[Source records]
§
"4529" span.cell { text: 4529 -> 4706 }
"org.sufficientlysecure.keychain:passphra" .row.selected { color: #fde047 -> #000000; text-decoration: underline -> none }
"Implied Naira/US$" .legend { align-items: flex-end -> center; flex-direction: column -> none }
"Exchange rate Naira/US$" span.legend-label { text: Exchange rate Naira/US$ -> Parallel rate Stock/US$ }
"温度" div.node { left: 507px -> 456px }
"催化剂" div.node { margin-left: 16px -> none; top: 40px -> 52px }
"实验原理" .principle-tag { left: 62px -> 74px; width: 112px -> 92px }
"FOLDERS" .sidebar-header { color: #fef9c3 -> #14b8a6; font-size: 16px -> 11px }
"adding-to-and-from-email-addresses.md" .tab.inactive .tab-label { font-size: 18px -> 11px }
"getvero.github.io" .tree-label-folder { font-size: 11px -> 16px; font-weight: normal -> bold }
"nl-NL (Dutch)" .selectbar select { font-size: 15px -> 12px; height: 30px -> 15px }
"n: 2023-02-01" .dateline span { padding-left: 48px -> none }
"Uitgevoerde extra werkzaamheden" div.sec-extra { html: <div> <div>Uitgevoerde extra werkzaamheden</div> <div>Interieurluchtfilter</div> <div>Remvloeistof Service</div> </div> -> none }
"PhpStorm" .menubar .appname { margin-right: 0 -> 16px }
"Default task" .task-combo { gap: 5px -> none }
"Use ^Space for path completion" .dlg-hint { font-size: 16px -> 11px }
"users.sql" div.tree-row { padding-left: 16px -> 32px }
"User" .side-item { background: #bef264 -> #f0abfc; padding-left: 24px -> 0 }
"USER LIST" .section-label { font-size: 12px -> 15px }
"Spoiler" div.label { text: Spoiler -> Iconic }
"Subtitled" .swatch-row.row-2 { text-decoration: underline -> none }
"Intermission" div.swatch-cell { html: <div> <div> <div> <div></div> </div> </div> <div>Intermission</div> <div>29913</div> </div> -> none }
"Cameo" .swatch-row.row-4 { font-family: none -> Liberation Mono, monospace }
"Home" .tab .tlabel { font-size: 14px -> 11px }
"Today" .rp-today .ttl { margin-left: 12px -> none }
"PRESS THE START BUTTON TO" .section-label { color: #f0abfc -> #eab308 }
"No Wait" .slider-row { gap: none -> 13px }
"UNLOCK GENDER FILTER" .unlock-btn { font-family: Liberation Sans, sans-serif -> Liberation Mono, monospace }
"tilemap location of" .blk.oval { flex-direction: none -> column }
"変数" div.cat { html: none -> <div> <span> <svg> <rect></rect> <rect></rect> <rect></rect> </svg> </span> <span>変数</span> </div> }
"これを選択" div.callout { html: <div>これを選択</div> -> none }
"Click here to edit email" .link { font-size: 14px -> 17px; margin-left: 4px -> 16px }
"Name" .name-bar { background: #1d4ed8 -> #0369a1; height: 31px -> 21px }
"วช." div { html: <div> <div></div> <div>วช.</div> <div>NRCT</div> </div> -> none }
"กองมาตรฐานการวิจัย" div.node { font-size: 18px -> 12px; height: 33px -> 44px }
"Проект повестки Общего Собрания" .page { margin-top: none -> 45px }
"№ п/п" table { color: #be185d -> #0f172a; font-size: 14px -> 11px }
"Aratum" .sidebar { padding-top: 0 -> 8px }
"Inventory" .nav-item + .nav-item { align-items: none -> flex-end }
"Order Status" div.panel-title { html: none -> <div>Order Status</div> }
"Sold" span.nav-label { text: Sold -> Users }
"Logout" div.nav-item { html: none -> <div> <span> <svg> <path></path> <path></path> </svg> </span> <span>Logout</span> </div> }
§
• _TASK DETAILS_
Where the line with "gap: 5px ->" ends, your copy should end too; please return exactly the lines from the first line of the data through it.

• _ANSWER SPACE_
"4529" span.cell { text: 4529 -> 4706 }
"org.sufficientlysecure.keychain:passphra" .row.selected { color: #fde047 -> #000000; text-decoration: underline -> none }
"Implied Naira/US$" .legend { align-items: flex-end -> center; flex-direction: column -> none }
"Exchange rate Naira/US$" span.legend-label { text: Exchange rate Naira/US$ -> Parallel rate Stock/US$ }
"温度" div.node { left: 507px -> 456px }
"催化剂" div.node { margin-left: 16px -> none; top: 40px -> 52px }
"实验原理" .principle-tag { left: 62px -> 74px; width: 112px -> 92px }
"FOLDERS" .sidebar-header { color: #fef9c3 -> #14b8a6; font-size: 16px -> 11px }
"adding-to-and-from-email-addresses.md" .tab.inactive .tab-label { font-size: 18px -> 11px }
"getvero.github.io" .tree-label-folder { font-size: 11px -> 16px; font-weight: normal -> bold }
"nl-NL (Dutch)" .selectbar select { font-size: 15px -> 12px; height: 30px -> 15px }
"n: 2023-02-01" .dateline span { padding-left: 48px -> none }
"Uitgevoerde extra werkzaamheden" div.sec-extra { html: <div> <div>Uitgevoerde extra werkzaamheden</div> <div>Interieurluchtfilter</div> <div>Remvloeistof Service</div> </div> -> none }
"PhpStorm" .menubar .appname { margin-right: 0 -> 16px }
"Default task" .task-combo { gap: 5px -> none }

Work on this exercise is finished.